(Collected data entries)
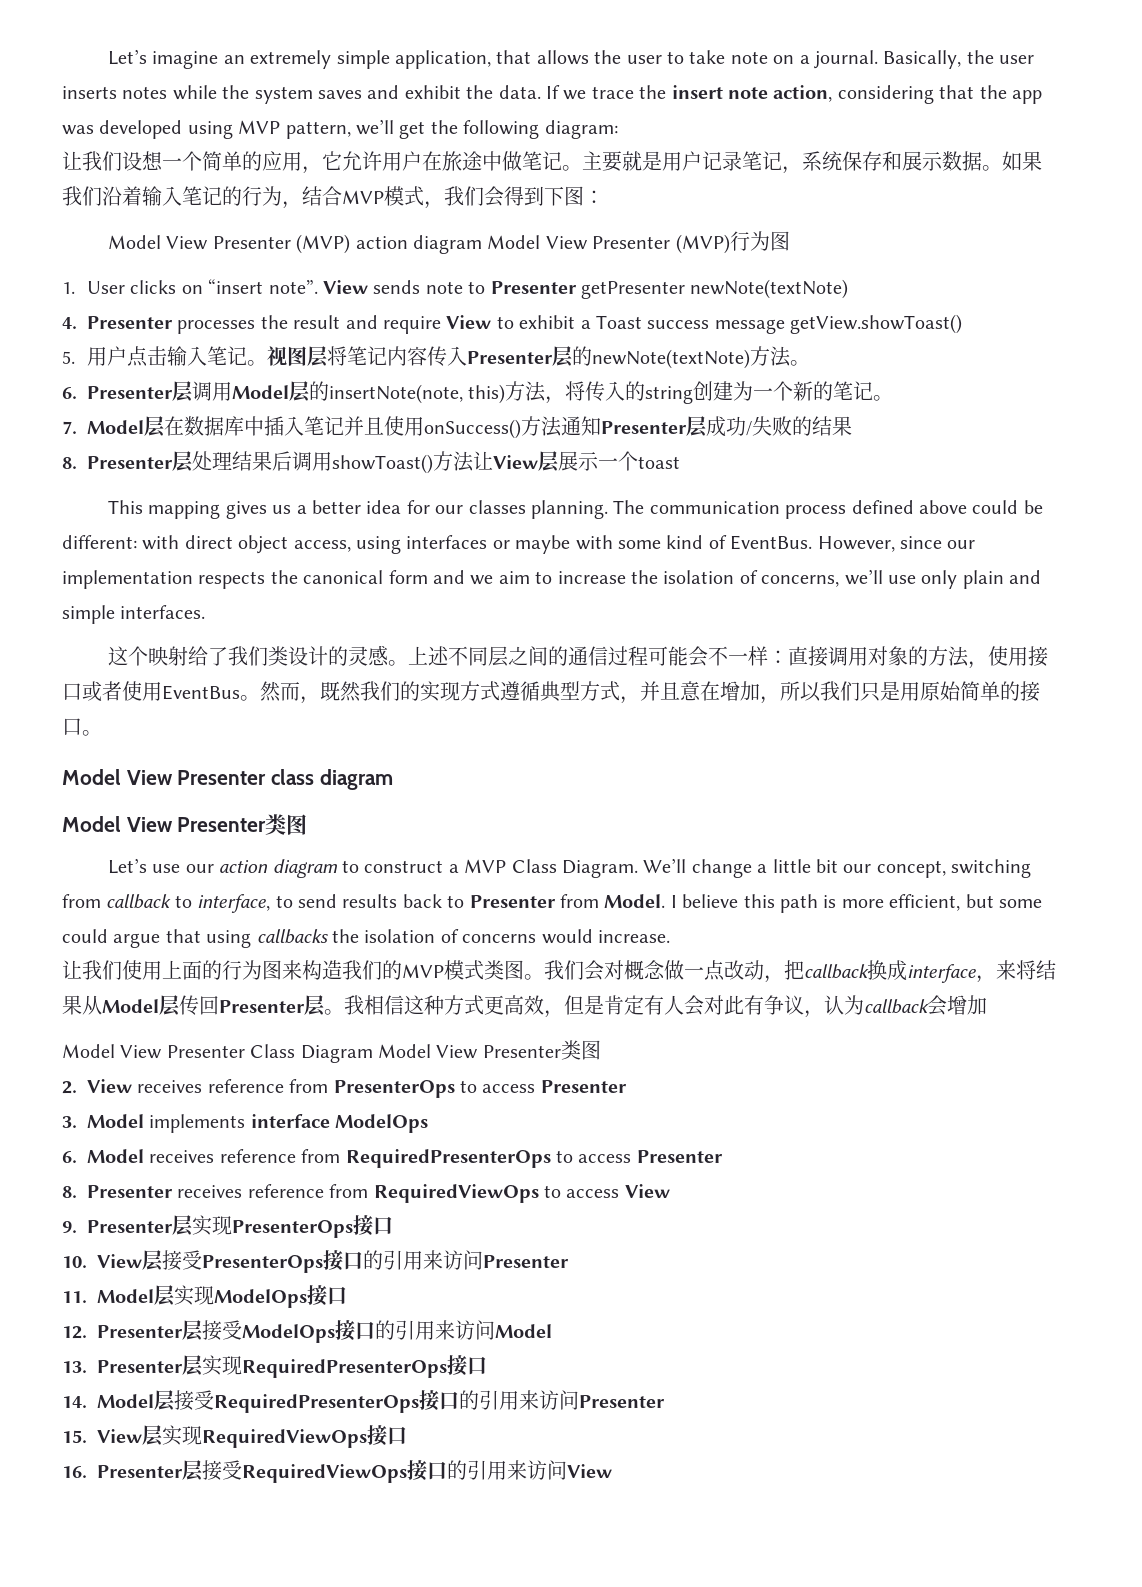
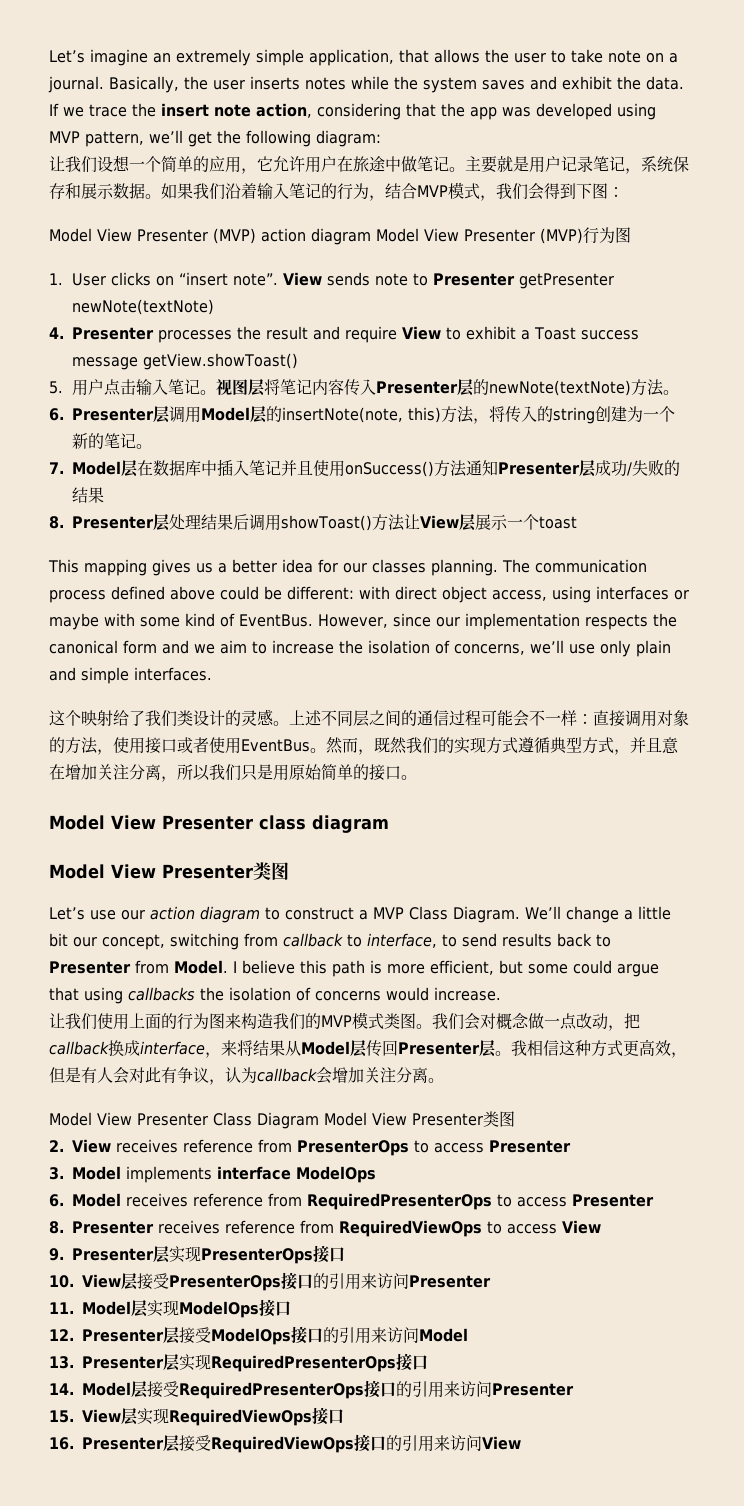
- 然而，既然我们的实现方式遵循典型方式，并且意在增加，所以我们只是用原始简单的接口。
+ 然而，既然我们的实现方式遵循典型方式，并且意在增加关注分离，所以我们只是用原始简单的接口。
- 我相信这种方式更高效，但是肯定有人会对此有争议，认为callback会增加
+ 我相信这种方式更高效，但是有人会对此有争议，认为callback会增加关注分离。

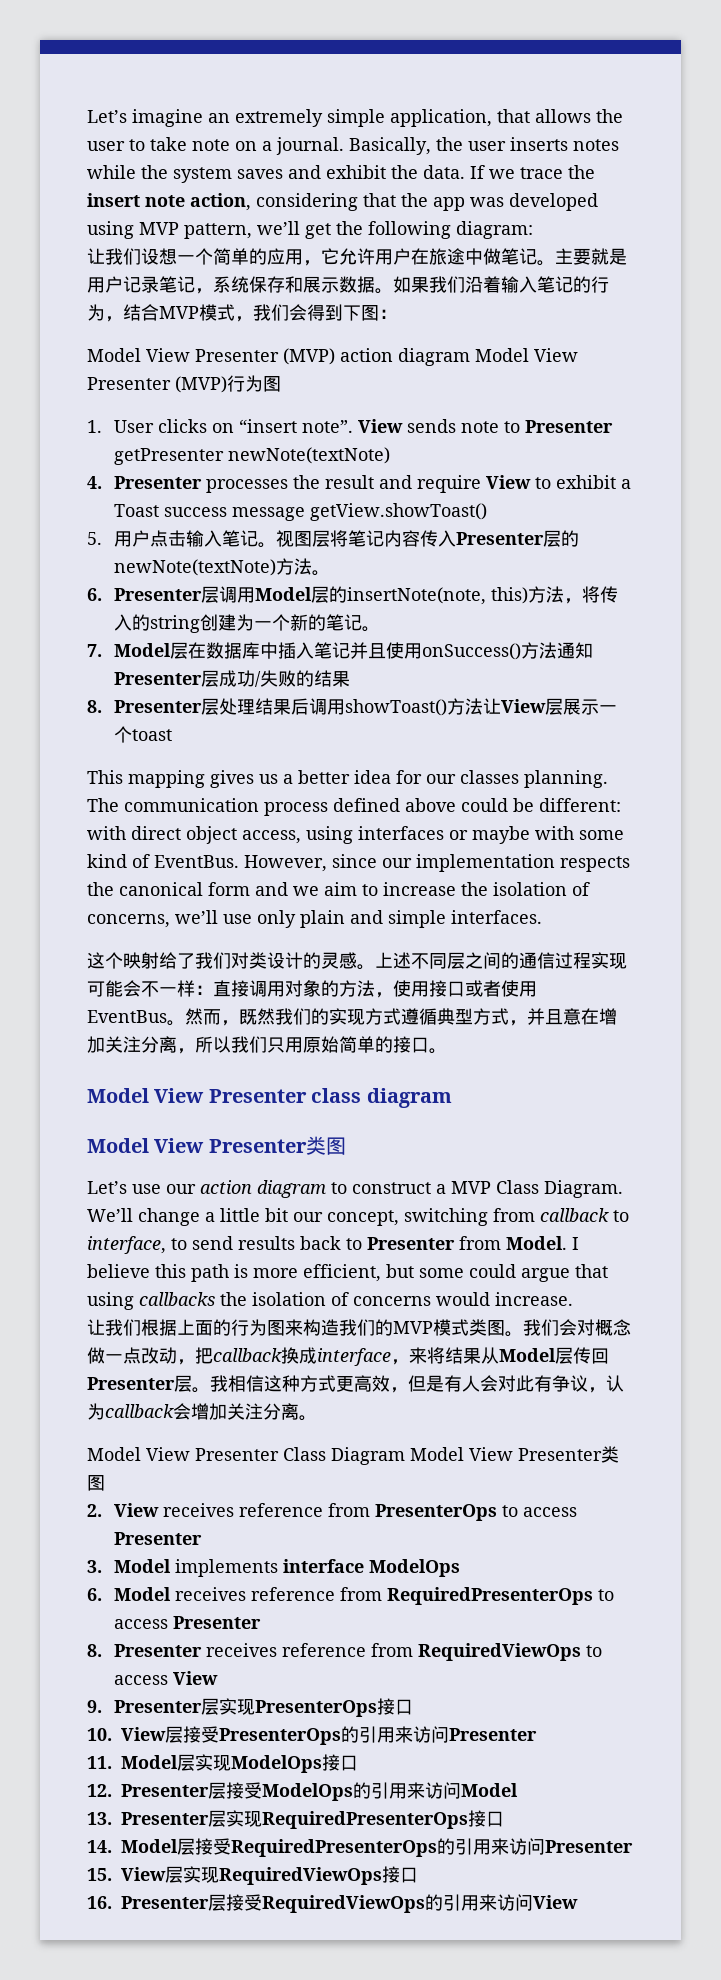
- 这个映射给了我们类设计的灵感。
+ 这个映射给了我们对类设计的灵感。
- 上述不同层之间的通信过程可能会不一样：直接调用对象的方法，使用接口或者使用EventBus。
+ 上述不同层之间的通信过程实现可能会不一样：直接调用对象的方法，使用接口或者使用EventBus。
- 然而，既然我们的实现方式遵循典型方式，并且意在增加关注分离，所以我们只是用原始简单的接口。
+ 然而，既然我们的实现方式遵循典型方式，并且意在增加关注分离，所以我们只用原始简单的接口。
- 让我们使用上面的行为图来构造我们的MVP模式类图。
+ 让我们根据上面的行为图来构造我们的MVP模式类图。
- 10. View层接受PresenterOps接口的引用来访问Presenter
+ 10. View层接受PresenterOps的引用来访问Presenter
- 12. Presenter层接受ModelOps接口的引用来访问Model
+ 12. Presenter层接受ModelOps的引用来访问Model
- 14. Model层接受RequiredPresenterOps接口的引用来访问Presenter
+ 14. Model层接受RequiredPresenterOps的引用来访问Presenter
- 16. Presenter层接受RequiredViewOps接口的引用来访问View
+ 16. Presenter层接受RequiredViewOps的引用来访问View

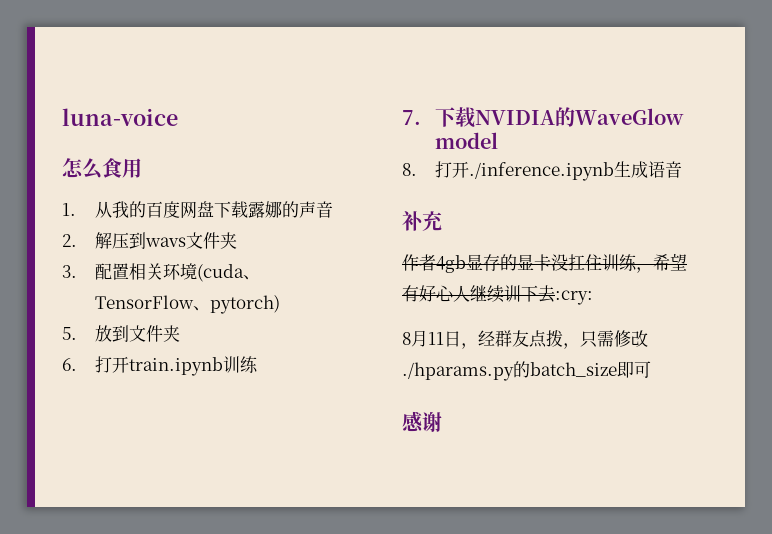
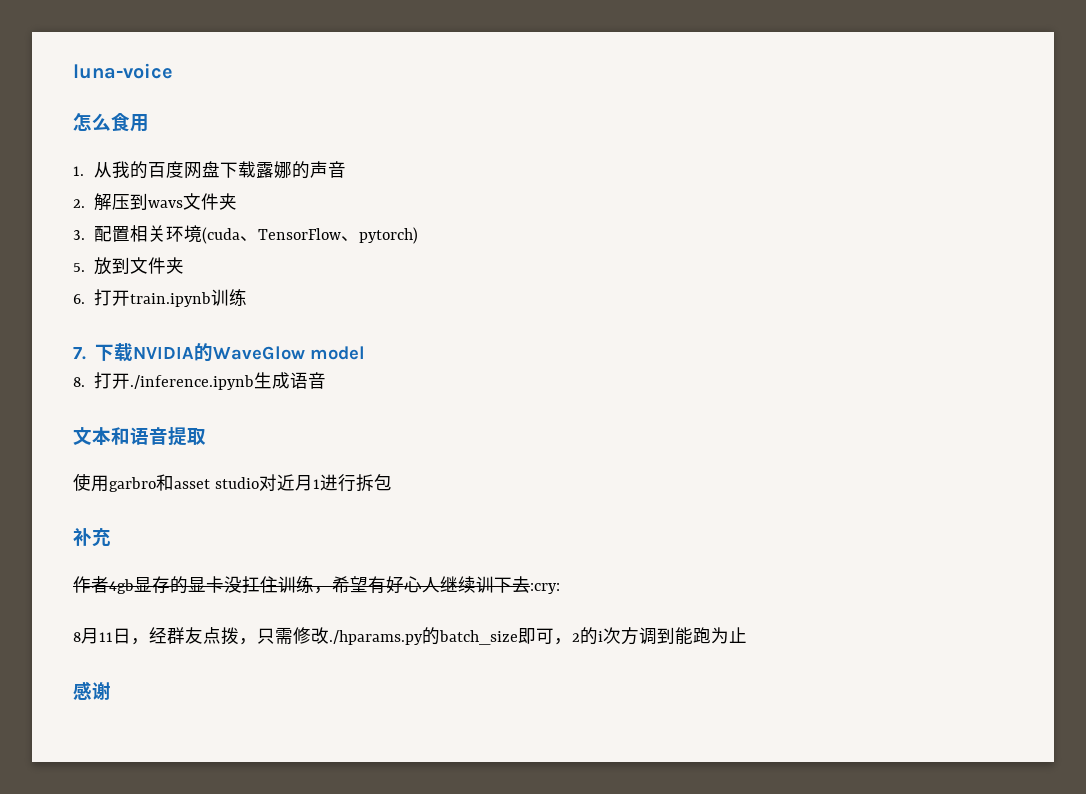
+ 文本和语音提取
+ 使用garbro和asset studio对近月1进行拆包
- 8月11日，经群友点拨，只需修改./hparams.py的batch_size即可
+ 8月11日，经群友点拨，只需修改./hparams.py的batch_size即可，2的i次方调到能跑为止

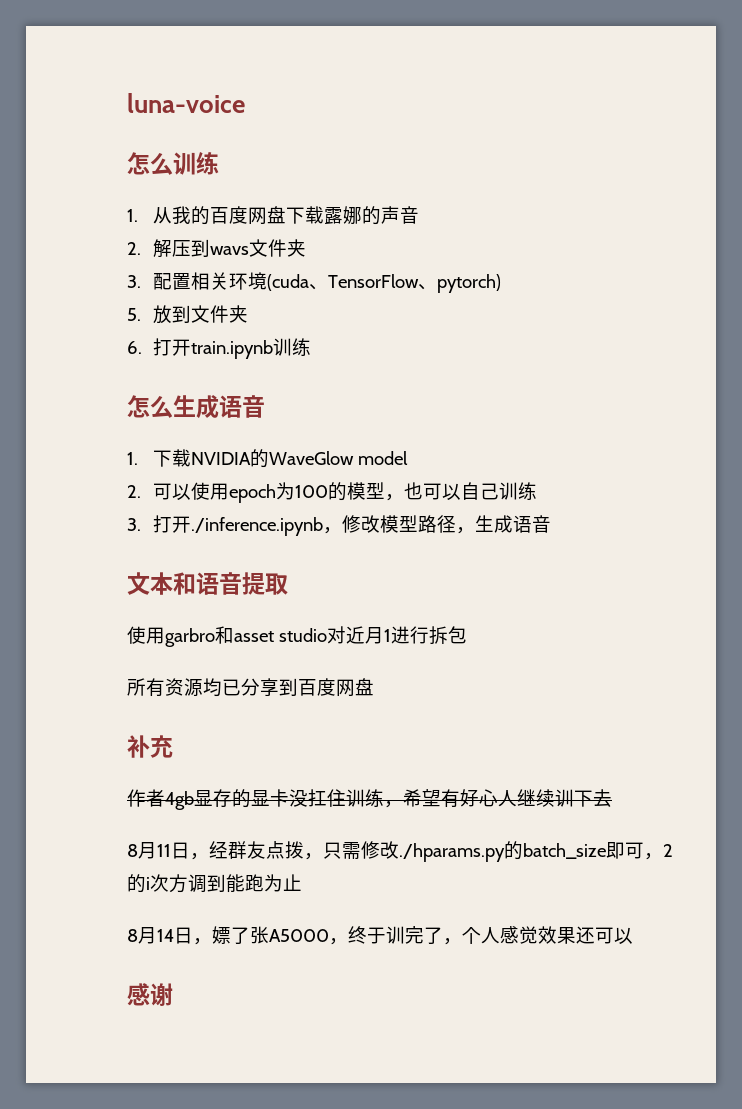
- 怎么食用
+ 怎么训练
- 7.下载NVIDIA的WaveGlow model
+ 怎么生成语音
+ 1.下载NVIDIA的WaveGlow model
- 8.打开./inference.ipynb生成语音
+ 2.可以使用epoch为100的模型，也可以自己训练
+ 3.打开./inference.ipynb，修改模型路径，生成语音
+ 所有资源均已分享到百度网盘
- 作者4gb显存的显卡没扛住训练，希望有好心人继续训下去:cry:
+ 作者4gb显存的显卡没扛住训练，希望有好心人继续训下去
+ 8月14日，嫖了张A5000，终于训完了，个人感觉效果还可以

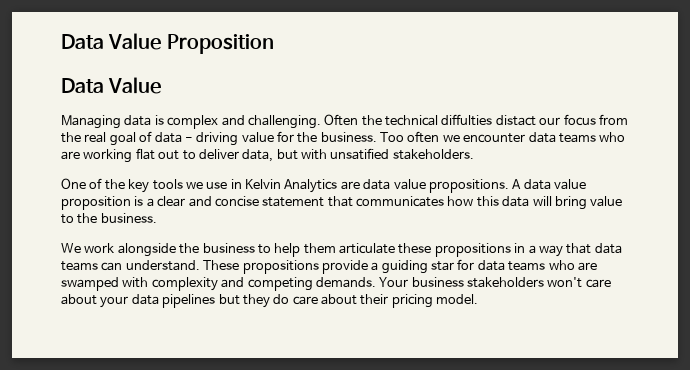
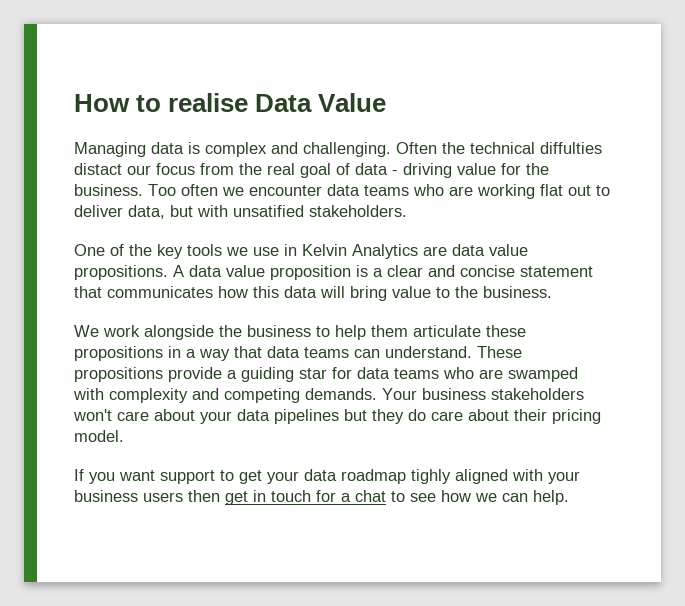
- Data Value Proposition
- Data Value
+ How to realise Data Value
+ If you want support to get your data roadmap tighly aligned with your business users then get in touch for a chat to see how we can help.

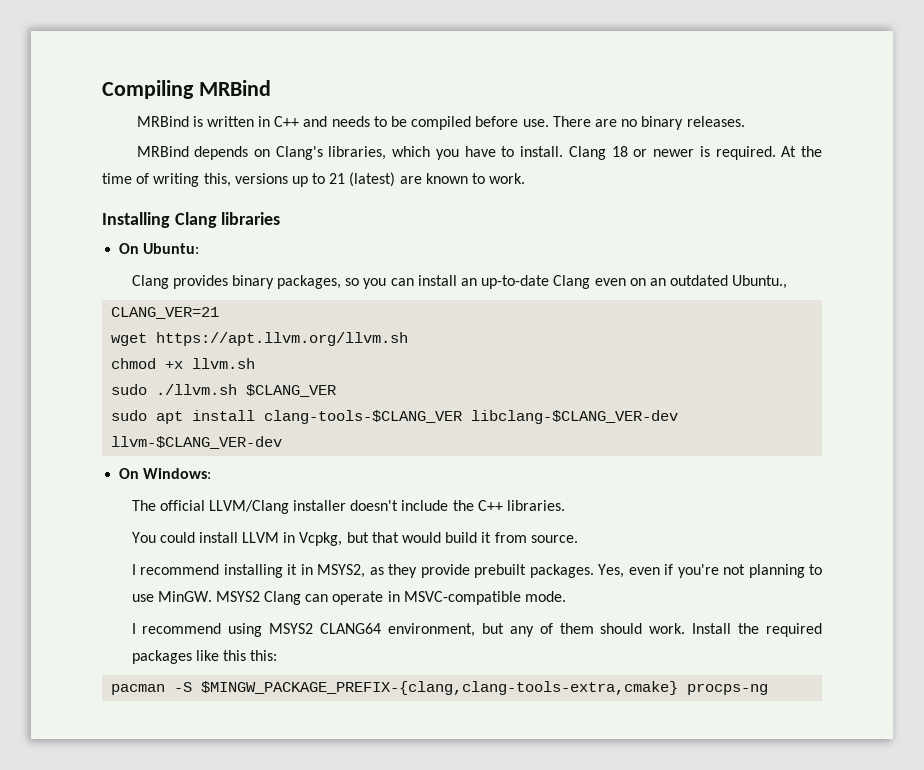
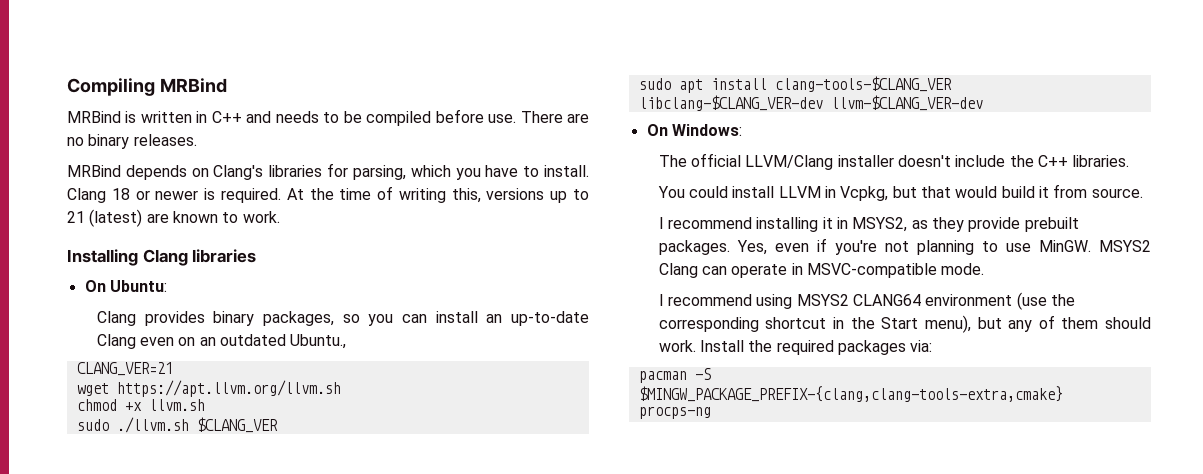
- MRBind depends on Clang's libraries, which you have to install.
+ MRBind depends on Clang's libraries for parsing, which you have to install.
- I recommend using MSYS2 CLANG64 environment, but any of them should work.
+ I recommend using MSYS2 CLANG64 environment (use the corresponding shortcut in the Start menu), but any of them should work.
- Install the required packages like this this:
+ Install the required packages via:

*THE TASK*: The entries above need an exact copy without their pictures.

*ANSWER SECTION*:
- 然而，既然我们的实现方式遵循典型方式，并且意在增加，所以我们只是用原始简单的接口。
+ 然而，既然我们的实现方式遵循典型方式，并且意在增加关注分离，所以我们只是用原始简单的接口。
- 我相信这种方式更高效，但是肯定有人会对此有争议，认为callback会增加
+ 我相信这种方式更高效，但是有人会对此有争议，认为callback会增加关注分离。

- 这个映射给了我们类设计的灵感。
+ 这个映射给了我们对类设计的灵感。
- 上述不同层之间的通信过程可能会不一样：直接调用对象的方法，使用接口或者使用EventBus。
+ 上述不同层之间的通信过程实现可能会不一样：直接调用对象的方法，使用接口或者使用EventBus。
- 然而，既然我们的实现方式遵循典型方式，并且意在增加关注分离，所以我们只是用原始简单的接口。
+ 然而，既然我们的实现方式遵循典型方式，并且意在增加关注分离，所以我们只用原始简单的接口。
- 让我们使用上面的行为图来构造我们的MVP模式类图。
+ 让我们根据上面的行为图来构造我们的MVP模式类图。
- 10. View层接受PresenterOps接口的引用来访问Presenter
+ 10. View层接受PresenterOps的引用来访问Presenter
- 12. Presenter层接受ModelOps接口的引用来访问Model
+ 12. Presenter层接受ModelOps的引用来访问Model
- 14. Model层接受RequiredPresenterOps接口的引用来访问Presenter
+ 14. Model层接受RequiredPresenterOps的引用来访问Presenter
- 16. Presenter层接受RequiredViewOps接口的引用来访问View
+ 16. Presenter层接受RequiredViewOps的引用来访问View

+ 文本和语音提取
+ 使用garbro和asset studio对近月1进行拆包
- 8月11日，经群友点拨，只需修改./hparams.py的batch_size即可
+ 8月11日，经群友点拨，只需修改./hparams.py的batch_size即可，2的i次方调到能跑为止

- 怎么食用
+ 怎么训练
- 7.下载NVIDIA的WaveGlow model
+ 怎么生成语音
+ 1.下载NVIDIA的WaveGlow model
- 8.打开./inference.ipynb生成语音
+ 2.可以使用epoch为100的模型，也可以自己训练
+ 3.打开./inference.ipynb，修改模型路径，生成语音
+ 所有资源均已分享到百度网盘
- 作者4gb显存的显卡没扛住训练，希望有好心人继续训下去:cry:
+ 作者4gb显存的显卡没扛住训练，希望有好心人继续训下去
+ 8月14日，嫖了张A5000，终于训完了，个人感觉效果还可以

- Data Value Proposition
- Data Value
+ How to realise Data Value
+ If you want support to get your data roadmap tighly aligned with your business users then get in touch for a chat to see how we can help.

- MRBind depends on Clang's libraries, which you have to install.
+ MRBind depends on Clang's libraries for parsing, which you have to install.
- I recommend using MSYS2 CLANG64 environment, but any of them should work.
+ I recommend using MSYS2 CLANG64 environment (use the corresponding shortcut in the Start menu), but any of them should work.
- Install the required packages like this this:
+ Install the required packages via:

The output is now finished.